New iterator abstractions

I just opened https://github.com/hail-is/hail/pull/3016, which introduces new iterator abstractions I think will simplify a lot of the existing iterator code. Since this potentially affects anybody who will work with iterators, I thought it worth copying the overview I wrote for the PR here. I welcome any feedback/concerns/questions.

I am proposing a new iterator abstraction that I think should be preferred to Scala Iterator throughout most of the codebase, especially for iterators of region values. This is a low-level change, which could affect all code involving iterators, so I welcome feedback from everybody.

The new abstractions are what I called FlipbookIterator and StagingIterator (I’m open to name suggestions). My goal was to simplify and raise the level of abstraction of most of the iterator manipulating code in the codebase—which can be subtle and bug-prone, and difficult to read—while paying as minimal as possible a performance overhead for the abstraction. This was surprisingly subtle to find the right abstractions and get their implementation right, and my hope is that all the non-obvious iterator code will now be concentrated in a small, well tested, component.

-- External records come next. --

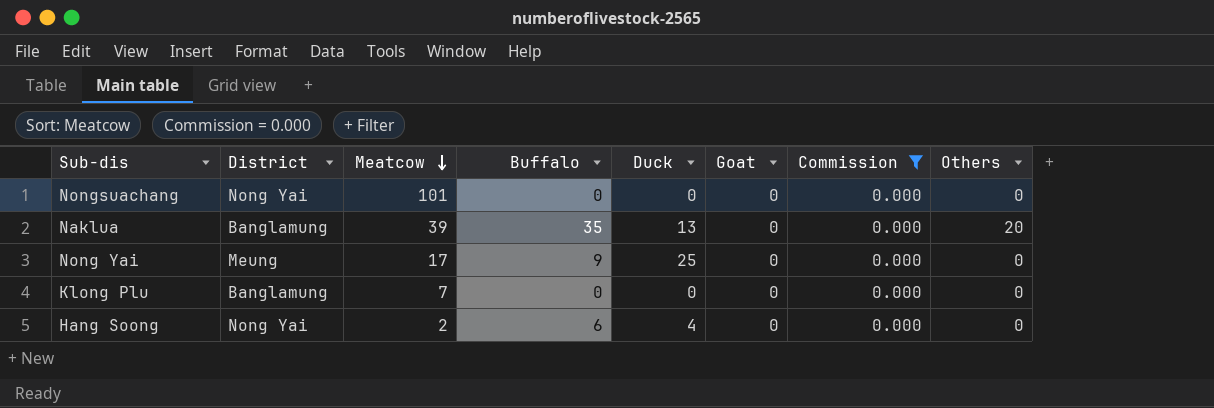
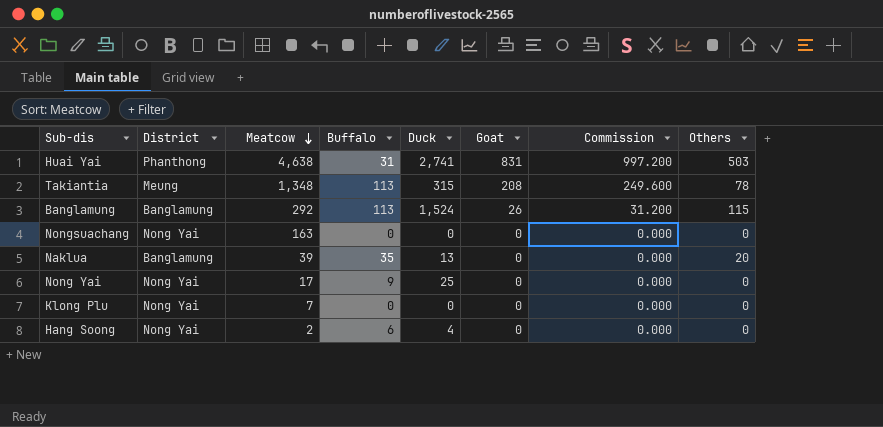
filter: Commission = 0.000 -> none
Nongsuachang | Meatcow: 101 -> 163
Nong Yai | District: Meung -> Nong Yai
Klong Plu | District: Banglamung -> Nong Yai

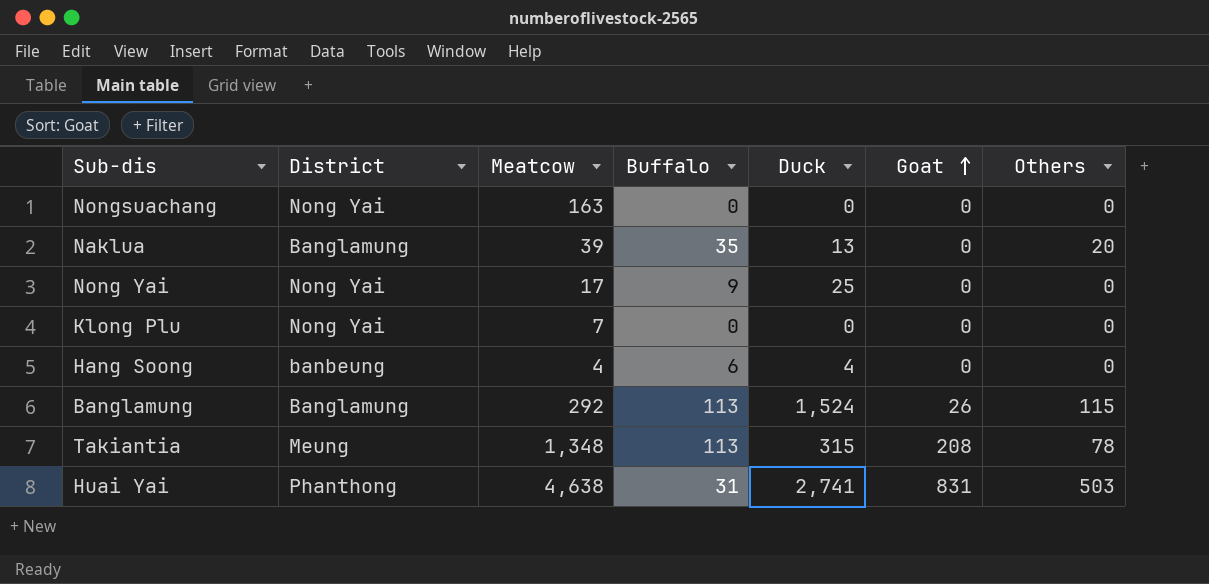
row order: Meatcow descending -> Goat ascending
column Commission | formula: [Goat] * 1.2 -> none
Hang Soong | District: Nong Yai -> banbeung
Hang Soong | Meatcow: 2 -> 4

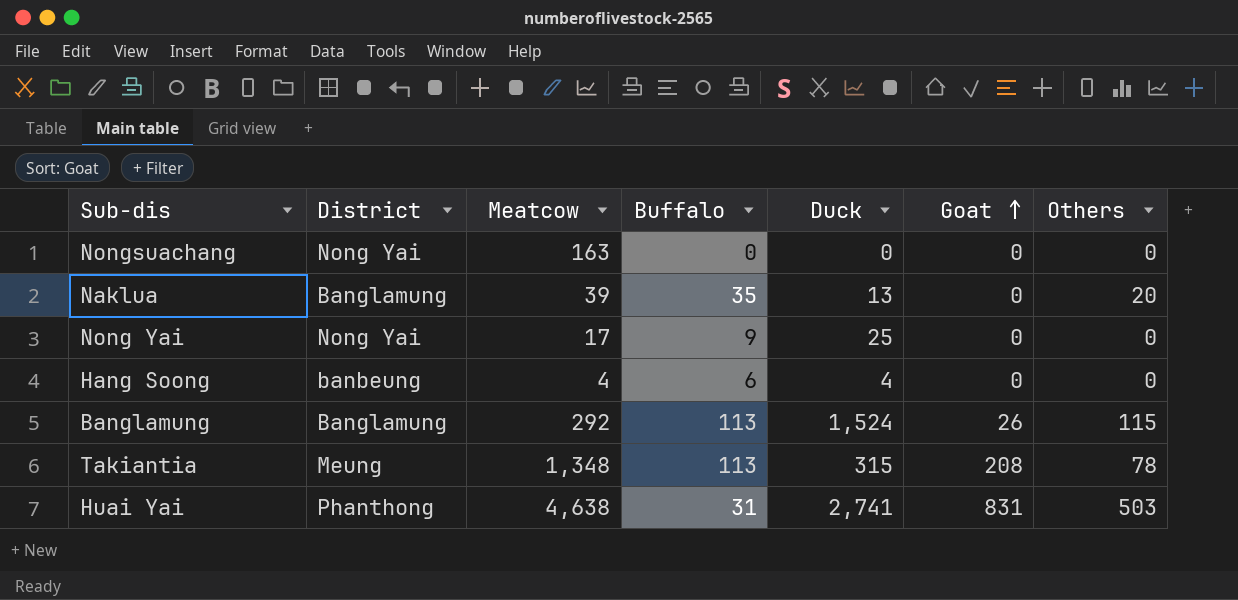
row Klong Plu: Nong Yai | 7 | 0 | 0 | 0 | 0 -> none

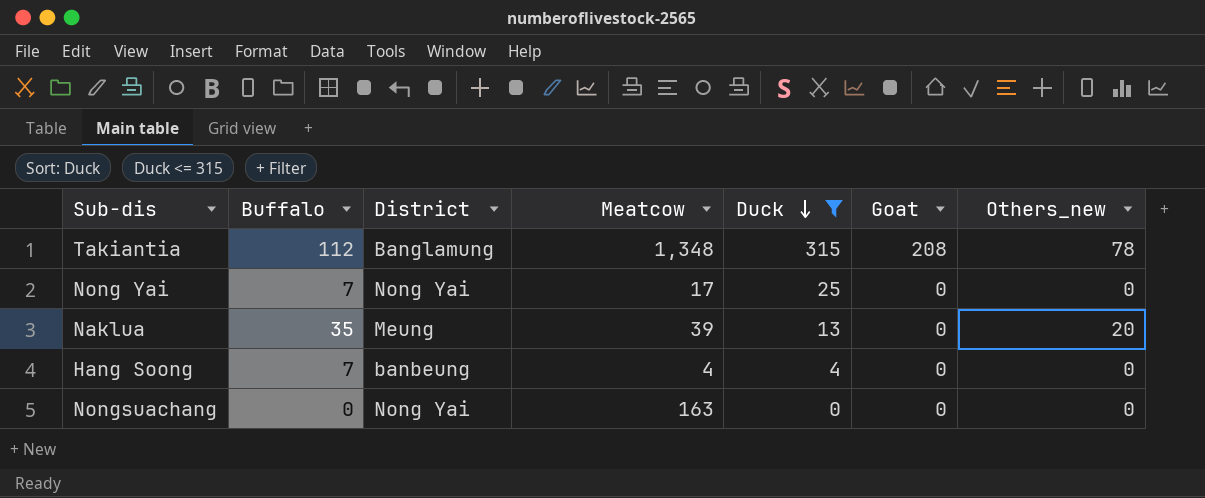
filter: none -> Duck <= 315
row order: Goat ascending -> Duck descending
column Buffalo | position: 4 -> 2
column name: Others -> Others_new
Takiantia | Buffalo: 113 -> 112
Takiantia | District: Meung -> Banglamung
Nong Yai | Buffalo: 9 -> 7
Naklua | District: Banglamung -> Meung
Hang Soong | Buffalo: 6 -> 7

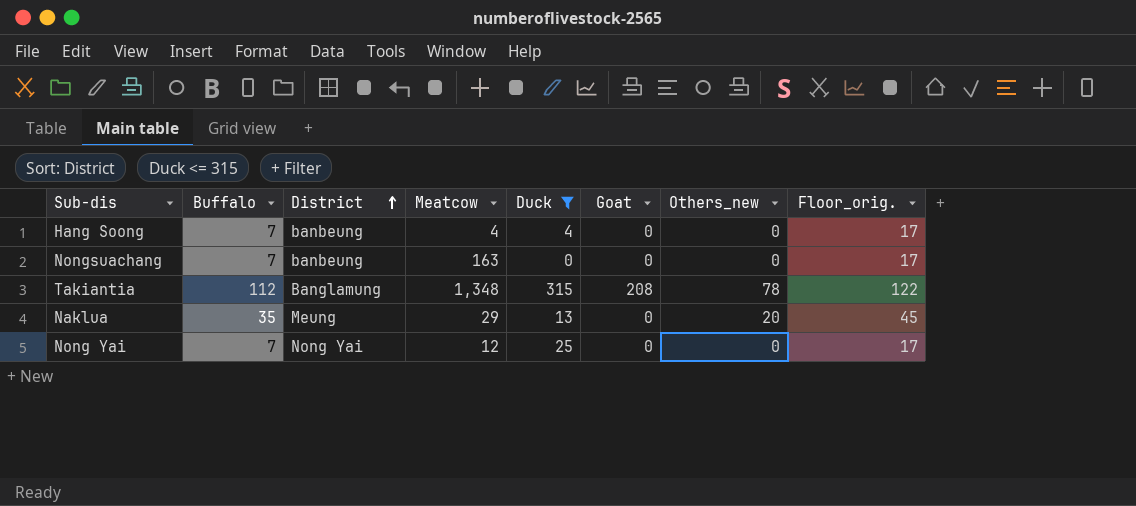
row order: Duck descending -> District ascending
column Floor_orig. | formula: none -> [Buffalo] + 10
Nongsuachang | Buffalo: 0 -> 7
Nongsuachang | District: Nong Yai -> banbeung
Naklua | Meatcow: 39 -> 29
Nong Yai | Meatcow: 17 -> 12

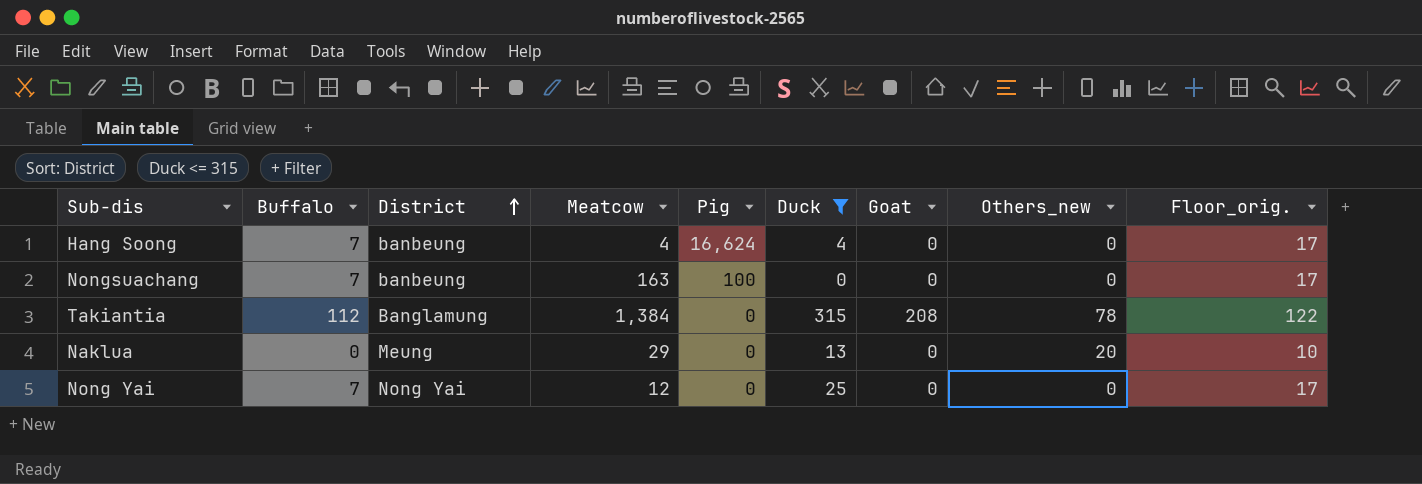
column Pig | position: none -> 5
Takiantia | Meatcow: 1,348 -> 1,384
Naklua | Buffalo: 35 -> 0
Naklua | Floor_orig.: 45 -> 10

FlipbookIterator solves the confusing behavior where hasNext potentially wipes out the current value. (All methods on FlipbookIterator and StagingIterator should obey the rule that methods defined without trailing () do not change the state of the iterator in any way detectable through the API.) The core interface of FlipbookIterator[A] consists of the methods

  • isValid: Boolean
  • value: A
  • advance(): Unit

The metaphor is a flipbook, where when you turn the page, you no longer have access to the previous page; where you can read the current page as many times as you want (no need to copy it); and where you only know you’ve reached the end of the flipbook when you turn the page and find that the next page is empty. In FlipbookIterator, advance() turns the page, isValid asks if the page you are on is non-empty, and value gives you the value on the current page (which is an error if the page is empty).

StagingIterator is a subtype of FlipbookIterator which adds a bit of state to each page, together with the methods consume() and stage(). The bit of state on each page tracks whether the value has been “consumed” yet. consume() can only be called on a valid page which has not yet been consumed, and marks it as consumed. Note that consume() does not actually turn the page, so that the value just consumed is kept alive for the consumer to use. stage() brings the iterator forward to the next state in which we are on an unconsumed page: if the current page has been consumed, it flips to the next page, but if the current page has not been consumed it does nothing.

My goal with the StagingIterator interface was to find something simple—to make it easier to write iterator code that is easily understandable and obviously correct and bug-free—and which covers most of the low-level (and bug-prone) “bookkeeping” I could find in current iterator code. The StagingIterator interface is also needed to implement the Scala Iterator methods, and for that reason I made it so that every FlipbookIterator is really a StagingIterator with a restricted interface, so that FlipbookIterator is able to subtype (BufferedIterator, and therefore) Iterator.

The tiny abstract class StateMachine can be thought of as a “naked” FlipbookIterator, with only the core interface methods and without any runtime checking. It is intended to be used only for defining a new FlipbookIterator or StagingIterator, through the factory methods on their respective companion objects which take a StateMachine.

I implemented fliterWhere, map, and flatMap on FlipbookIterator, allowing the use of for–comprehensions, and on top of that I defined all the varieties of join. Some of the join methods take OrderingView arguments. An OrderingView is a small abstraction on top of an Ordering which can take one element a, copy data (such as key-fields) from a if necessary, then later (after a might have been destroyed or mutated) compare a to other elements using the copied data. The potentially producting (non-distinct assuming) join methods also take a buffer argument, which is anything that can make a copy of an iterator and then iterate over the copy multiple times.

To avoid allocating tuples in the output iterators of the join methods, I made Muple, which is just a mutable tuple. I turned the existing JoinedRegionValue into an alias of Muple[RegionValue, RegionValue].

All of this core FlipbookIterator and StagingIterator behavior has no dependencies on anything else in Hail, so I want to thoroughly test everything at this level, and treat it like a small external iterator library living inside the repo. As such, I think this level should be quite stable going forwards.

At the higher level, I lifted all the join methods on FlipbookIterator to OrderedRVIterator, which is a Iterator[RegionValue] together with an OrderedRVDType. I think OrderedRVIterator should be replaced by something better soon: see future work below. I’ve replaced the old implementations of innerJoinDistinct, leftJoinDistinct, and orderedZipJoin using the new infrastructure (see OrderedRDD2.scala), which I think is a good example of the kind of simplifications possible. The existing JoinSuite tests also serve as a secondary test of the new code.

In future PRs, I intend to:

  • Implement all the join varieties on OrderedRVD using the FlipbookIterator joins defined here.
  • Update other uses of Iterator to use the FlipbookIterator infrastructure, if doing so improves the code (and I expect it will, or I’ve done something wrong)
  • Beef up the FlipbookIterator test suite. I could do that for this PR if requested.